To determine whether the configuration checks are enabled, run the following command:
ceph cephadm config-check status
This command returns the status of the configuration checker as either “Enabled” or “Disabled”.
To list all the configuration checks and their current states, run the following command:
# ceph cephadm config-check ls
NAME HEALTHCHECK STATUS DESCRIPTION
kernel_security CEPHADM_CHECK_KERNEL_LSM enabled checks SELINUX/Apparmor profiles are consistent across cluster hosts
os_subscription CEPHADM_CHECK_SUBSCRIPTION enabled checks subscription states are consistent for all cluster hosts
public_network CEPHADM_CHECK_PUBLIC_MEMBERSHIP enabled check that all hosts have a NIC on the Ceph public_network
osd_mtu_size CEPHADM_CHECK_MTU enabled check that OSD hosts share a common MTU setting
osd_linkspeed CEPHADM_CHECK_LINKSPEED enabled check that OSD hosts share a common linkspeed
network_missing CEPHADM_CHECK_NETWORK_MISSING enabled checks that the cluster/public networks defined exist on the Ceph hosts
ceph_release CEPHADM_CHECK_CEPH_RELEASE enabled check for Ceph version consistency - ceph daemons should be on the same release (unless upgrade is active)
kernel_version CEPHADM_CHECK_KERNEL_VERSION enabled checks that the MAJ.MIN of the kernel on Ceph hosts is consistent
The name of each configuration check can be used to enable or disable a specific check by running a command of the following form: :
ceph cephadm config-check disable <name>
For example:
ceph cephadm config-check disable kernel_security
CEPHADM_CHECK_KERNEL_LSM¶
Each host within the cluster is expected to operate within the same Linux Security Module (LSM) state.
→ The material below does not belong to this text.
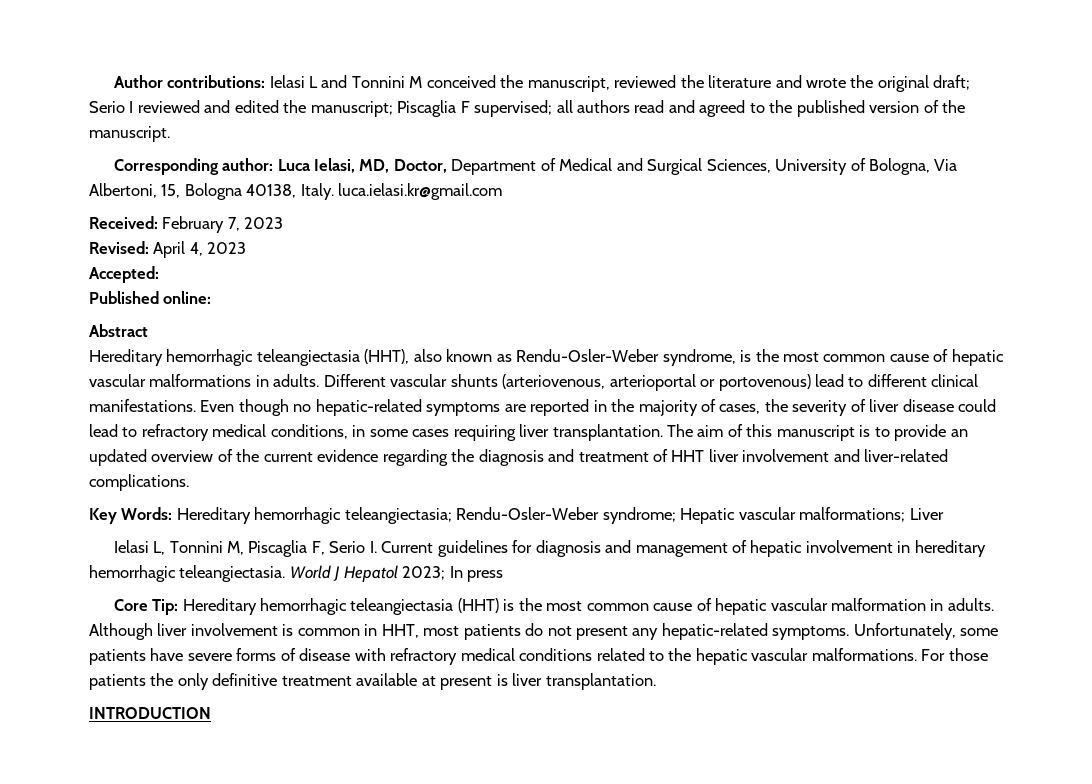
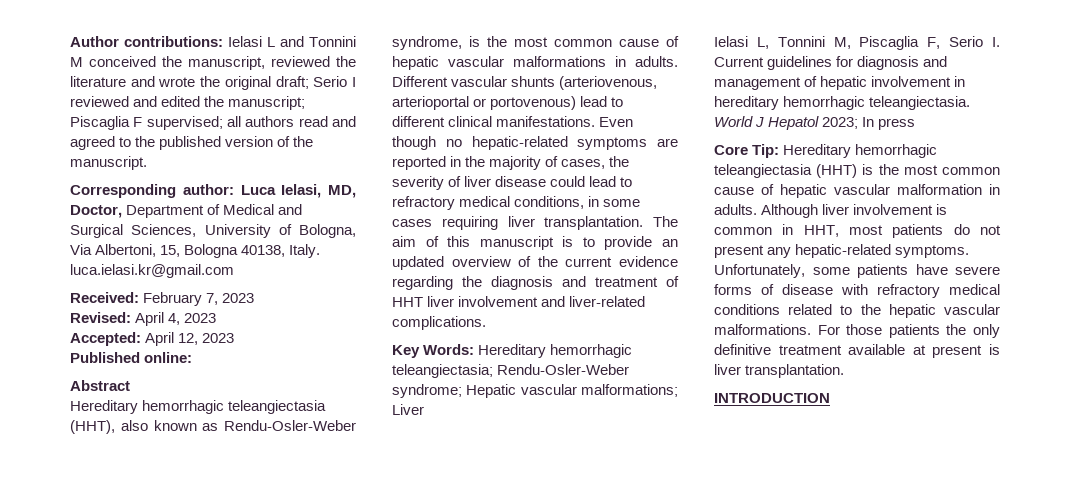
- Accepted:
+ Accepted: April 12, 2023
For example, if the majority of the hosts are running with SELINUX in enforcing mode, any host not running in this mode is flagged as an anomaly and a healtcheck (WARNING) state raised.
CEPHADM_CHECK_SUBSCRIPTION¶
This check relates to the status of vendor subscription. This check is performed only for hosts using RHEL, but helps to confirm that all hosts are covered by an active subscription, which ensures that patches and updates are available.
CEPHADM_CHECK_PUBLIC_MEMBERSHIP¶
All members of the cluster should have NICs configured on at least one of the public network subnets. Hosts that are not on the public network will rely on routing, which may affect performance.
CEPHADM_CHECK_MTU¶
The MTU of the NICs on OSDs can be a key factor in consistent performance. This check examines hosts that are running OSD services to ensure that the MTU is configured consistently within the cluster. This is determined by establishing the MTU setting that the majority of hosts is using. Any anomalies result in a Ceph health check.
CEPHADM_CHECK_LINKSPEED¶
This check is similar to the MTU check. Linkspeed consistency is a factor in consistent cluster performance, just as the MTU of the NICs on the OSDs is. This check determines the linkspeed shared by the majority of OSD hosts, and a health check is run for any hosts that are set at a lower linkspeed rate.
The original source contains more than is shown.